South Africas textile and clothing sector is boasting new-found stability

South Africa's textile and clothing sector is boasting new-found stability

The decline of South Africa's beleaguered garment and textile industry is bottoming out, and the sector has stemmed job losses by 66% between 2010 and 2013, industry experts say.

In 2010, a total of 10,119 actual job losses were recorded by the sector but these numbers dropped significantly by almost half to 5,338 in 2011, further to 5,330 in 2012.

And they fell much more sharply to 3,416 last year, the Southern African Clothing and Textile Workers' Union (SACTWU) general secretary Andre Kriel told just-style.

Economic development minister Ibrahim Patel, too, has said the textile sector has achieved a lot in saving jobs. Kriel attributes the new-found stability to "decisive government support" and the union's 'Save Jobs' campaign.

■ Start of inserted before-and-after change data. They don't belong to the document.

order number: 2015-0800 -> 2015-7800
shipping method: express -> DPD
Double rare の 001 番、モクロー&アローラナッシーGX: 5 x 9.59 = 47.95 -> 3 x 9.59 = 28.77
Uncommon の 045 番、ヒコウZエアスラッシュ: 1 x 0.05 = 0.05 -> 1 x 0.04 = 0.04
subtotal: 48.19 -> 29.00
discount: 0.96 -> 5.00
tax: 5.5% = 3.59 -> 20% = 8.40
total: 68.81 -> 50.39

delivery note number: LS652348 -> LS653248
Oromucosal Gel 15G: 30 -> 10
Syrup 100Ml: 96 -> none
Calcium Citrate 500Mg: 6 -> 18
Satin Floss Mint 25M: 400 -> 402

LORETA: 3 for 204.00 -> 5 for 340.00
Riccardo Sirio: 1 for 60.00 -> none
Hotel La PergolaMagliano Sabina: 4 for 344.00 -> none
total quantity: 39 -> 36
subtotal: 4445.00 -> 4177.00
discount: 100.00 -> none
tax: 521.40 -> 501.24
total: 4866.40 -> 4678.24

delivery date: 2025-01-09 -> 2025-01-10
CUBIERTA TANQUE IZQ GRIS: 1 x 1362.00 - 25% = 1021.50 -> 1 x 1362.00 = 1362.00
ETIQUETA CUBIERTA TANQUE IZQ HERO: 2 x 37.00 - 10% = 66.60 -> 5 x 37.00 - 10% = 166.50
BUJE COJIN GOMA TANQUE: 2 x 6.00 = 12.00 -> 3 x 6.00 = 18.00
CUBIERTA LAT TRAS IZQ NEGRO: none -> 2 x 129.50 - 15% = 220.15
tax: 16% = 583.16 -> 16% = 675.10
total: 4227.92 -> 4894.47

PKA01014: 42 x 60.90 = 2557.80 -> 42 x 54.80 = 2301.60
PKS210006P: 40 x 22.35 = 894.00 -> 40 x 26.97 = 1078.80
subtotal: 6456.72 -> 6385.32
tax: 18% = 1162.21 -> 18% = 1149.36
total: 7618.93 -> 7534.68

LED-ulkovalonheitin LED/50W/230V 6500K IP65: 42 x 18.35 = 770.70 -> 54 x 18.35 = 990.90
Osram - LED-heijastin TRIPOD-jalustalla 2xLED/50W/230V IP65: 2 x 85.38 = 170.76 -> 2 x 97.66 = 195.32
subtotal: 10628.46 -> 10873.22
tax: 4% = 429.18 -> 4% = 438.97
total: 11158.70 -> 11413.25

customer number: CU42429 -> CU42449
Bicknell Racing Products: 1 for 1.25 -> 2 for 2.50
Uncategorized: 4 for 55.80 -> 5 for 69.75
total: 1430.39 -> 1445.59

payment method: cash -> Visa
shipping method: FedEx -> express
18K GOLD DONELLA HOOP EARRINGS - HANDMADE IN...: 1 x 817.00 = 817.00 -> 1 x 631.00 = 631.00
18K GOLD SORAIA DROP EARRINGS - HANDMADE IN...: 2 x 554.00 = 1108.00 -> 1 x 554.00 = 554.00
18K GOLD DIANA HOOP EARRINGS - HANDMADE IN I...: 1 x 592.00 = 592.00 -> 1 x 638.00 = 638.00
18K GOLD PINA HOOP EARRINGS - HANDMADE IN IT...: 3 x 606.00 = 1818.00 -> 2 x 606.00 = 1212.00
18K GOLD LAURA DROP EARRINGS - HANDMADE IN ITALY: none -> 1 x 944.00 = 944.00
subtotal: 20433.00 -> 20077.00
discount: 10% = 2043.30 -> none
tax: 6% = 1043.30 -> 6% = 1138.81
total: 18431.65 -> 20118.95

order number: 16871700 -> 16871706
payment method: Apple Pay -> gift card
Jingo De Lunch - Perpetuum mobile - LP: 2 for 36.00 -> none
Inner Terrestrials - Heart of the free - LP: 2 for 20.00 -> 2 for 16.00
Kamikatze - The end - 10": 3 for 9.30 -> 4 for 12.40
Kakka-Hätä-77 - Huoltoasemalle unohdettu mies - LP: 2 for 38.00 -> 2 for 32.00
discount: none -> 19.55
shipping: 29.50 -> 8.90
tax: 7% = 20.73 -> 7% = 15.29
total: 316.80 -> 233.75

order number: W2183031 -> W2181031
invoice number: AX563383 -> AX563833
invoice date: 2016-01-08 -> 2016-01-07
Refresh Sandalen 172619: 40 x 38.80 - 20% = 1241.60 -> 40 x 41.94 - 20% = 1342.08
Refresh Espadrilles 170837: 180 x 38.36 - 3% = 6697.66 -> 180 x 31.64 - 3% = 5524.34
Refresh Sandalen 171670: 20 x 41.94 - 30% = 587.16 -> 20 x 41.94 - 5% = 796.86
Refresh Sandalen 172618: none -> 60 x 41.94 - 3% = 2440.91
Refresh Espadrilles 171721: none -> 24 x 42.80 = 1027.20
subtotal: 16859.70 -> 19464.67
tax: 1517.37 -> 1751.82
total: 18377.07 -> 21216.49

Textile Federation (Texfed) executive director Brian Brink agrees that government production incentives and subsidies have helped. "The Clothing and Textile Competitiveness Improvement Programme (CTCIP) has dramatically assisted clothing and textile firms to upgrade plant and equipment and technology."

That said, Brink believes more could be done, with cheap textile imports plaguing the sector. "More than a third of all fabrics imported into South Africa are cleared free of duty either under free trade agreements or by way of the duty free rebate system," Brink notes.

While the nominal duty on fabrics is 22%, the average duty paid on fabric imports into South Africa is 10.8%

Brink says his organisation has been raising the problem since 2001 and "progress is slow," although the issue has been addressed.

Kriel explains that the government introduced a system of reference pricing to stop import dumping - and parliament last month reformed South Africa's Customs Control Act to increase controls on illegal imports.

Meanwhile, the South African Revenue Service (SARS) recently declared the garment and textile industry a "strategic sector" meaning imports will come under special scrutiny, to root out smuggling and piracy.

"Our industry is otherwise internationally competitive on pricing, quality and delivery times," Kriel claims.

As for textile inputs, South Africa's main export is raw wool fibre and its key export markets are China and Italy.